Unsurprisingly, conservation groups have expressed alarm at the “permissive” emphasis, which they believe is driven chiefly by the Treasury. The likes of the National Trust and the CPRE are alarmed that the framework dispenses with guidance stressing development of brownfield sites should come before greenfield, and that it contains no commitment to respect the “intrinsic value” of the countryside. As a result, they warn developers will “cherry-pick” cheaper greenfield sites at the expense of brownfield. Greenery around towns and villages will simply disappear, they say.
But it will not happen without a fight. The National Trust is canvassing its 3.7 million members as it prepares its response. Prominent campaigners, such as comedian Griff Rhys Jones, have joined the fray, warning the new framework will “slash, burn and rampage through current planning laws”. There is talk that the escalating row will go the way of the government’s attempts to sell off the nation’s forests.
So far the government has dismissed the objections, claiming the framework reiterates a commitment to protecting the greenbelt and areas of outstanding natural beauty.

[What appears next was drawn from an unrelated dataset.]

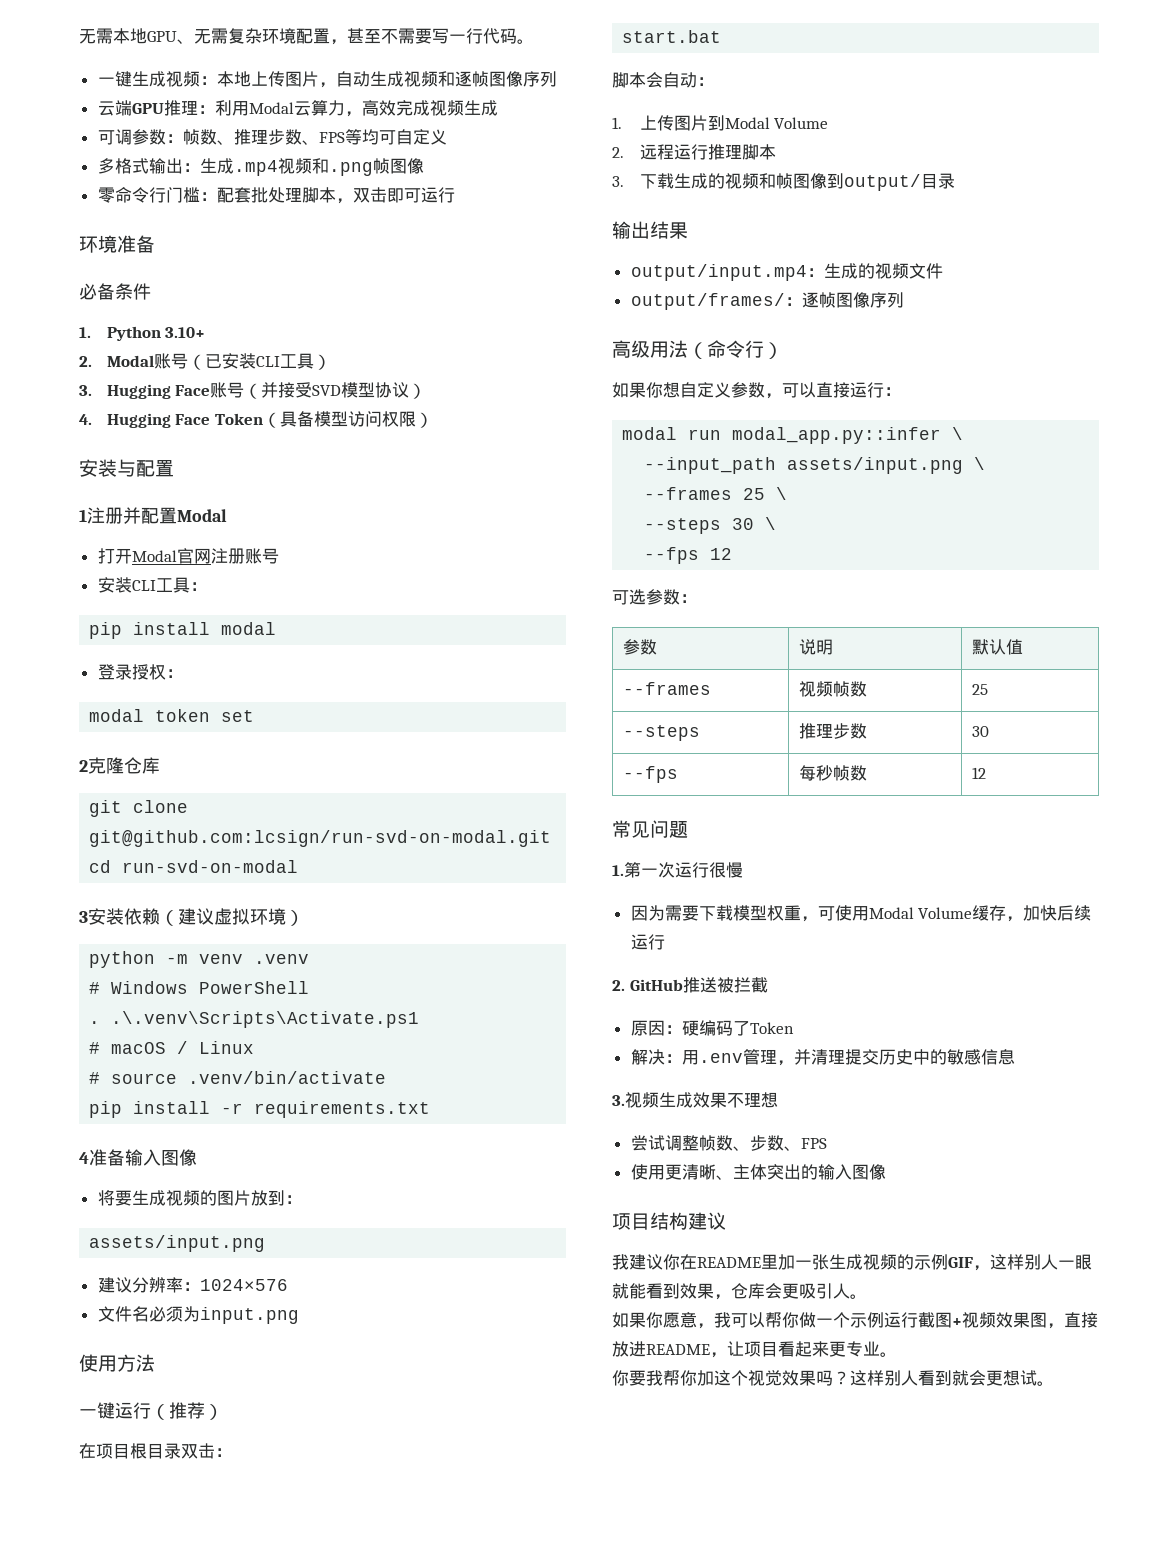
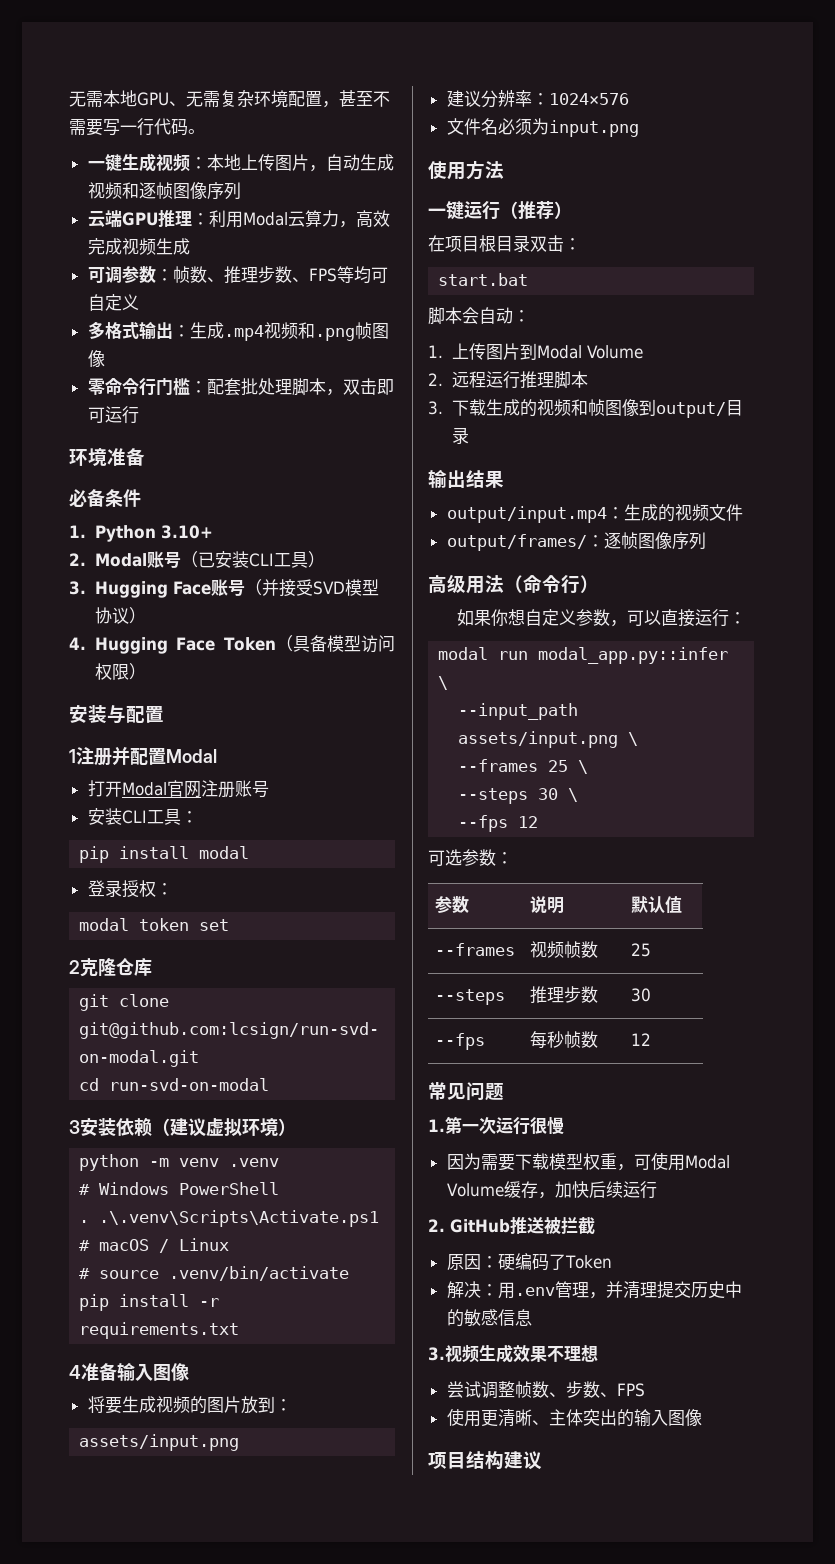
- 我建议你在README里加一张生成视频的示例GIF，这样别人一眼就能看到效果，仓库会更吸引人。
- 如果你愿意，我可以帮你做一个示例运行截图+视频效果图，直接放进README，让项目看起来更专业。
- 你要我帮你加这个视觉效果吗？这样别人看到就会更想试。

Planning minister Bob Neill has gone as far to suggest the objections are the work of a “carefully choreographed smear campaign by leftwingers based in the national headquarters of pressure groups” – a charge rejected by those at whom it was targeted.
“We are not against development,” said Shaun Spiers, chief executive of the CPRE, who is critical of Labour for not providing an “adequate response” to the row. “We accept planning needs to be streamlined. But there’s no evidence this framework will kickstart the economy. Where is the advantage in introducing the sort of planning system seen in Portugal, Greece and Ireland?”
Orr rejects the concerns: “This will not result in a concreting over of the countryside. Period.” But many Tory backbenchers are aware that the row could affect their core support and it is rumoured that the government will seek an NHS-style “listening exercise” in the autumn to try to defuse the situation. The government knows it is not the leftwingers it needs to fear. It is middle England. And it’s ready for a fight.